L’amour n’est pas seulement un sentiment; c’est un art. Et comme tous les arts, l’inspiration ne lui suffit pas, il faut aussi beaucoup de travail. – Paulo Coelho

Elle laissait des traces de rouge-à-lèvres sur la porte, juste en dessous de l’œil-de-bœuf. Curieuse, elle aimait observer les faits et gestes de nos voisins. Dès qu’elle entendait des voix dans le couloir, des bruits de pas, une porte qui s’ouvrait, elle se précipitait à la porte sans faire de bruit et regardait ce qui s’y passait. Je détestais ça.
Mais maintenant c’est la porte de quelqu’un d’autre que ses belles lèvres frôlent. Ce sont toutes nos habitudes qu’elle partage désormais avec cet autre.

Je déteste ça.

Je voudrais me dire que je ne pleure plus pour toi. Et pourtant… Je pleure tous ces souvenirs qu’on ne revivra plus, toutes ces traces que tu as laissées derrière toi, toutes ces traces que tu as laissées en moi. Et je pleure mon orgueil, qui m’empêche de t’appeler pour te dire tout haut ce que mon cœur pense tout bas.

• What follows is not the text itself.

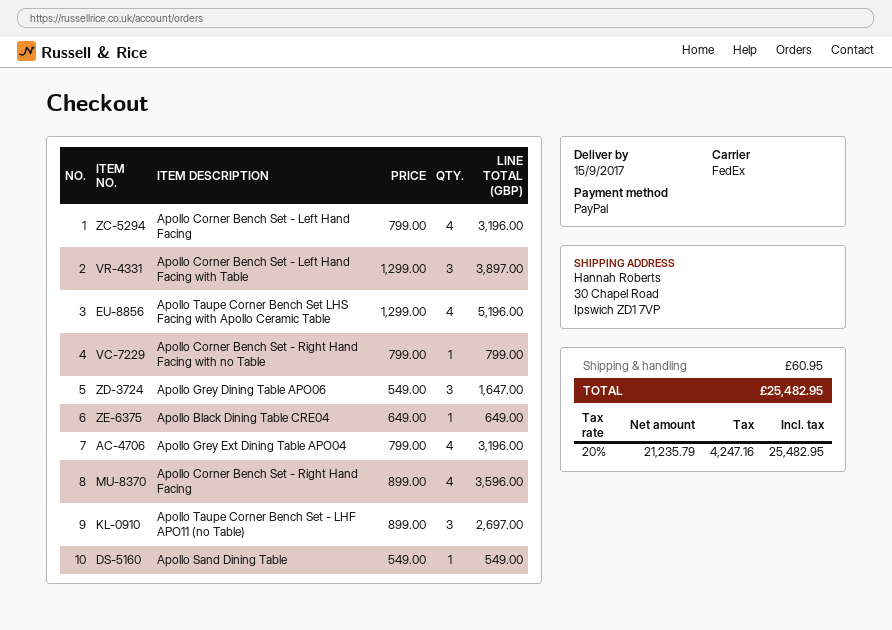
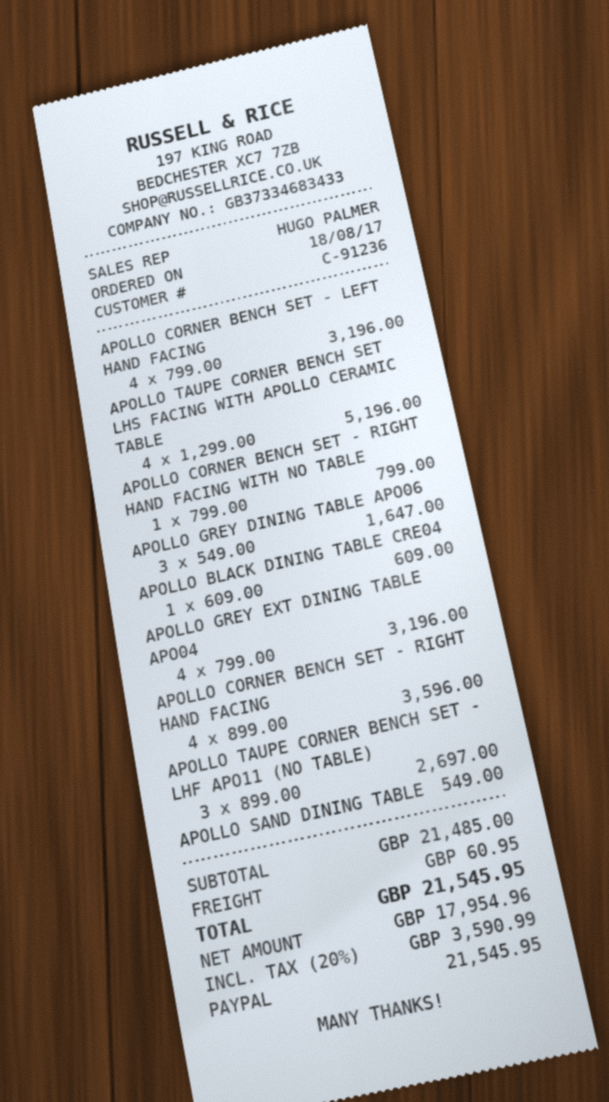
Apollo Corner Bench Set - Left Hand Facing with Table: 3 x 1299.00 = 3897.00 -> none
Apollo Black Dining Table CRE04: 1 x 649.00 = 649.00 -> 1 x 609.00 = 609.00
net: 21235.79 -> 17954.96
tax: 20% = 4247.16 -> 20% = 3590.99
total: 25482.95 -> 21545.95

J’ai toujours cru que je n’aimais pas. Que je ne savais pas aimer. L’affection, les gestes de tendresse, c’est toi qui me les as appris avec ton sourire, tes yeux rieurs, tes mains caressantes… Mais j’ai fini par comprendre. J’aime trop. Ou plutôt, c’est toi que j’aimais trop. J’avais le cœur et le corps qui fondaient tous les matins quand je te regardais dormir. J’avais trop d’émotions en moi mais aussi trop de retenue, trop de pudeur. J’avais peur de m’abandonner à toi. C’est ce qui nous a tués à petit feu.

De plus en plus souvent tu me regardais durement, les yeux brillants de larmes. Et quand je voyais passer ces petites ombres de tristesse sur ton visage j’aurais tout donné pour te prendre dans mes bras et te rassurer. Mais je me retournais, je t’ignorais. Satané orgueil !

On m’a dit que la blessure guérirait avec le temps. Mais plus le temps passe, plus je t’aime. Tellement. Et je sais que les regrets que j’éprouve ne sont rien comparés à la douleur que tu ressentais. Je m’imagine à peine le courage qu’il t’a fallu pour remplir cette valise et me quitter pour cet autre, que tu n’aimeras jamais autant que tu m’as aimé moi.

Je ne sais pas si je trouverai la force de t’envoyer cette lettre. Cette lettre, c’est le « je t’aime aussi » que je ne t’ai jamais répondu, c’est mon orgueil couché sur le papier, c’est mon cri du cœur dans une enveloppe.  Mais je te dois au moins ça.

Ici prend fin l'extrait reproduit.